A lot of people think the Rangers made the World Series last year for the first time in franchise history because they caught a lot of lucky breaks, which is right about the fact that they, well, caught some lucky breaks. But they were also, you know, really good. And that offense is downright scary. And the rest of the this division isn't. So, lucky or not, why isn't this team an obvious choice to repeat exactly? I guess we'll find out in October when I look back and see that I'm wrong on this.
Ok, so now we've basically got something like this, right?

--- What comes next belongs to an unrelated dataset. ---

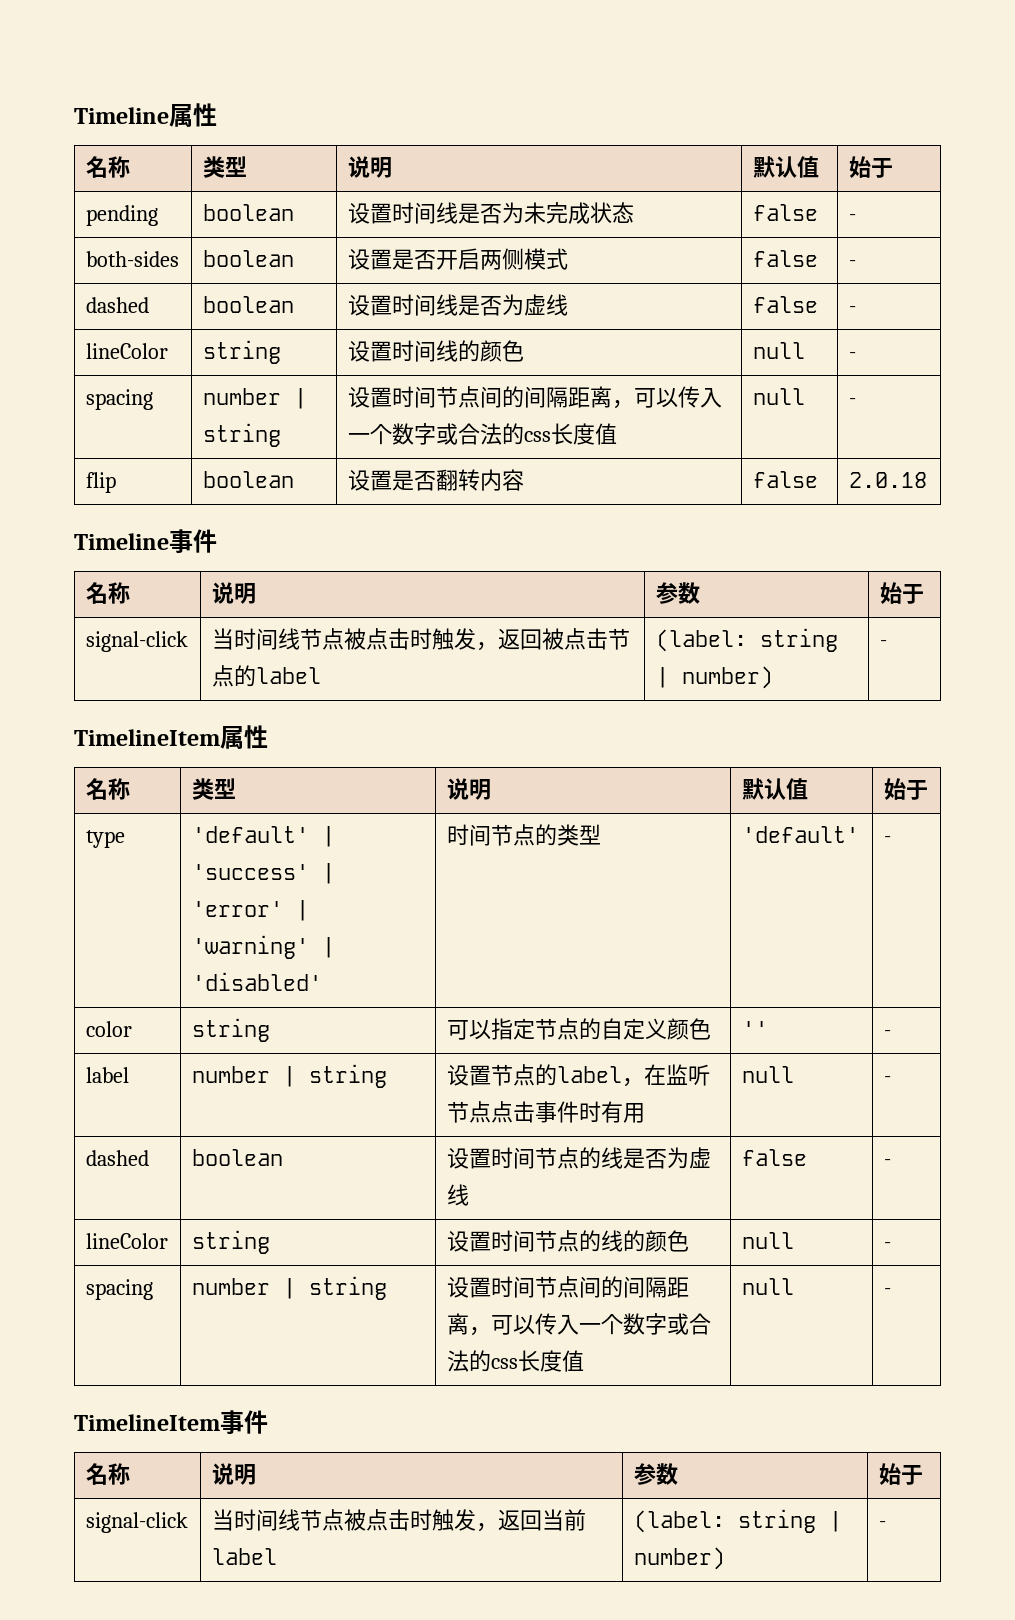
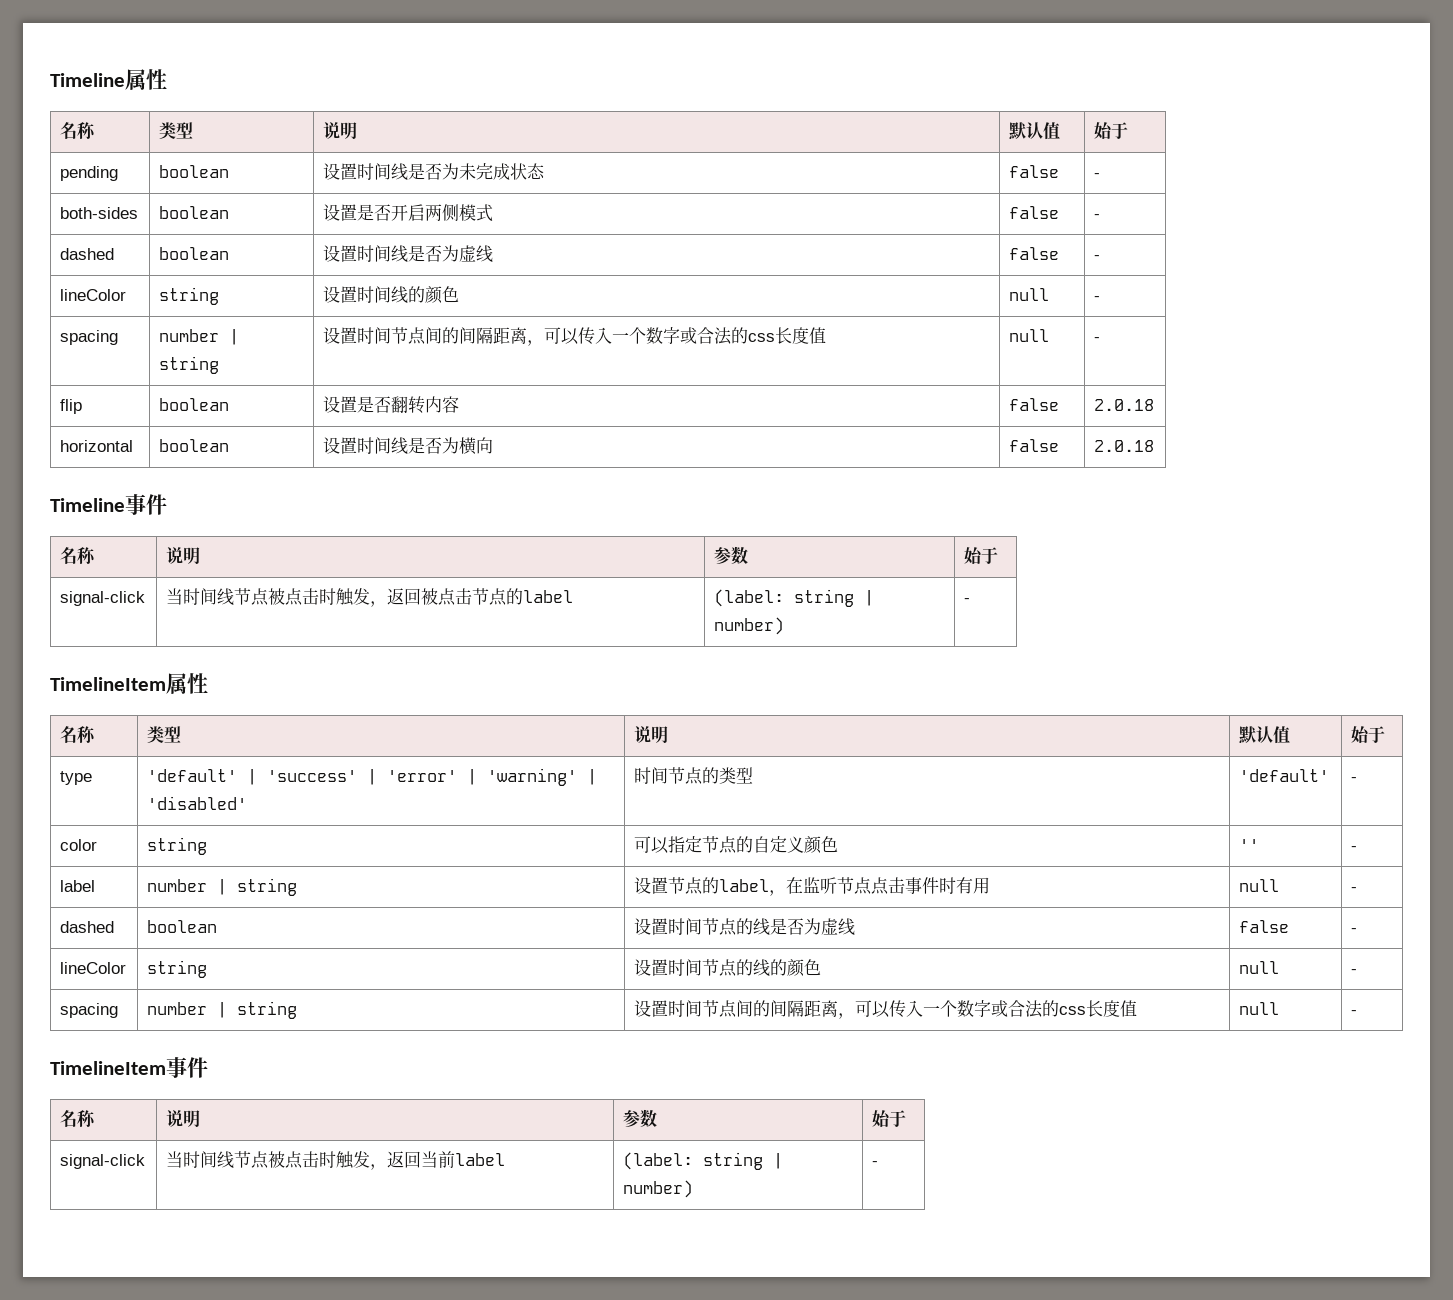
(927, 480) none -> [60,440,134,452] [159,439,230,452] [323,437,494,455] [1009,439,1060,452] [1094,440,1155,452] // horizontal | boolean | 设置时间线是否为横向 | false | 2.0.18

(4) Colorado over (1) Philadelphia
(2) San Francisco over (3) Milwaukee
(4) Tampa Bay over (2) Texas
(2) San Francisco over (4) Colorado
(1) Boston over (4) Tampa Bay
2011 World Series
(1) Boston over (2) San Francisco
So yeah. The Red Sox are going to win the World Series for the third time in eight seasons. That's my prediction, and it's highly uninspired and boring -- and it seems like something that would be completely unbelievable if I were still in my childhood -- but, well, it's probably right. Unless the Mets pull a 1969, but I don't see that coming. And neither do the experts.
Barring a miracle, I'm looking at next year. But hey, maybe it'll shock me. I guess I'll find out at 7 p.m. tonight.